I’m OK; You’re OK   2 comments

Here’s something I’ve noticed since being divorced not that long ago. When people ask how you’re doing – unless they are your therapist or those you consider family – they don’t really want to know.

Now, before anyone gets offended by this statement, let me explain.

Yes, people’s hearts are in the right place. They do want to know how you’re doing; they just want to hear you are doing well. That – despite the challenges you are encountering in your new life or the grief you feel over the loss of your old life – you are moving on. Finding new things to enjoy, meeting new people, rejoining (or in my case joining for the first time) the dating scene, because who knows where the next love of your life will be found, right?

Right. So people keep telling me.

So far I have met some very nice people through the local meetup groups I have joined and have rekindled some friendships that had fallen by the wayside due to various circumstances. I have tried speed dating – which was an interesting but exhausting evening (the guy I was matched with turned out to be severely allergic to cats. Oh, well.) – and three different online dating sites, albeit none of them successfully.

Side note: I know almost everyone has a story of a friend who met the love of their lives through an online dating site, but from the few dates I’ve been on, and despite what the advertisements say, I firmly believe they are the exception, not the rule. There may be more on this in a future blog post. If you are one of the lucky ones who did meet your sweetie this way, congratulations. I don’t think the sites feel real, but this is just my opinion.

I am pretty sure people are going to tell me I didn’t give the online sites enough time, but I also discovered something else in my brief dating foray: Being the primary parent of a young teenager doesn’t give you a lot of time to find new hobbies or meet potential mates.

In a few years when my son is older (read: isn’t interested in spending all his time on  evenings and weekends with his mother), I may try again. We’ll have to see. For right now, one evening a week and every other weekend – unless I have to work or my family needs me – makes scheduling anything difficult.

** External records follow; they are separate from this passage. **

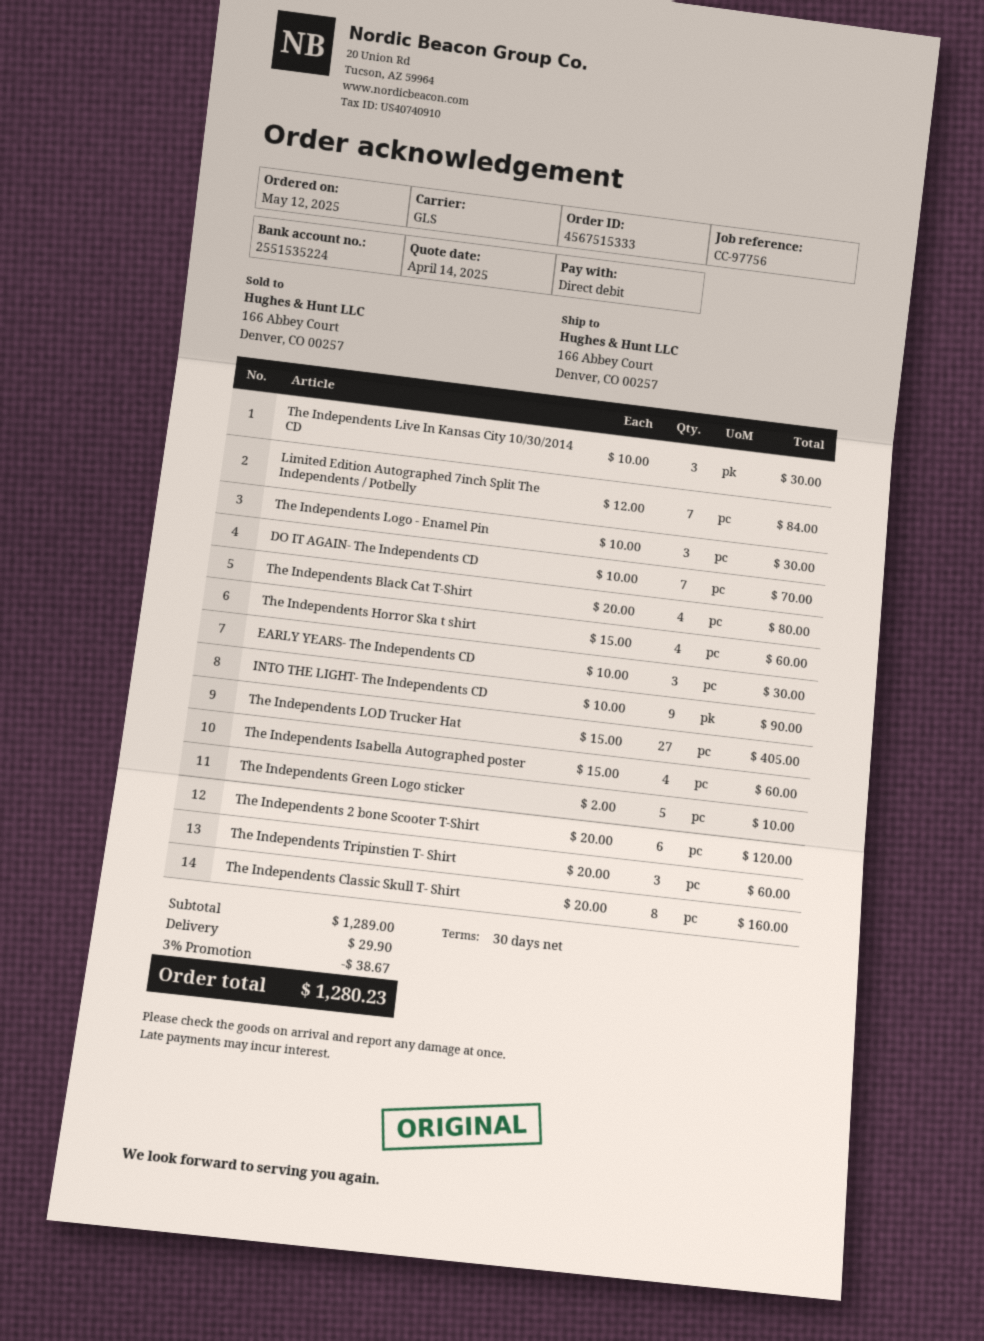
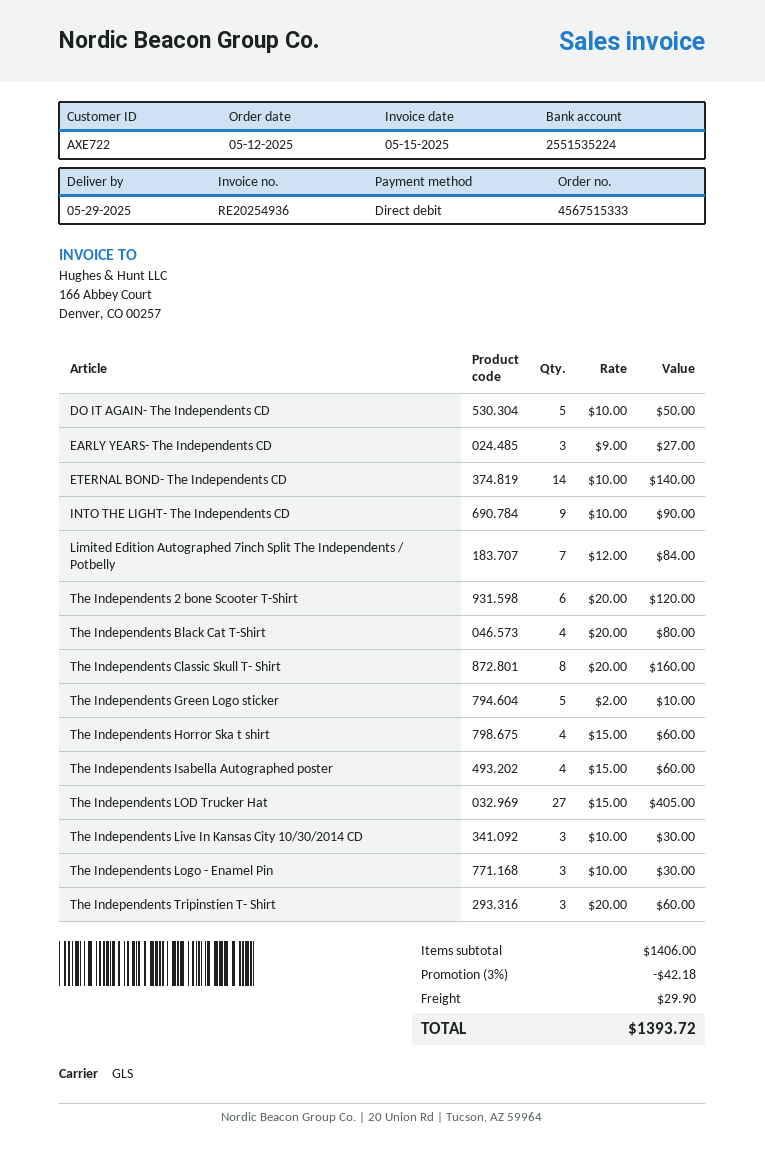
DO IT AGAIN- The Independents CD: 7 x 10.00 = 70.00 -> 5 x 10.00 = 50.00
EARLY YEARS- The Independents CD: 3 x 10.00 = 30.00 -> 3 x 9.00 = 27.00
ETERNAL BOND- The Independents CD: none -> 14 x 10.00 = 140.00
subtotal: 1289.00 -> 1406.00
discount: 3% = 38.67 -> 3% = 42.18
total: 1280.23 -> 1393.72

What people don’t want to hear is that you are just “okay.” Which, unless I am giving the rote response of ‘fine’, is generally my answer when people ask how I am. I can’t tell you how many times I have given this response only to be immediately questioned, “Just okay?”

Yes. Just okay. I can’t answer ‘good’, because I’m not good. I am occasionally overwhelmed, often lonely, and generally freaked out about my future, both emotionally and financially. These are issues that will need to be cleared up before I can say I am good. At least one of them. Any one. I’m not picky. And the short-term prognosis for this happening? Let me check my magic eight ball.

Reply hazy. Try again.


Will I be good again someday? I don’t know. There are days when I feel I will. That everything is going to work out for my future, and I am going to be just fine. The sun will shine, the birds will sing… You get the picture.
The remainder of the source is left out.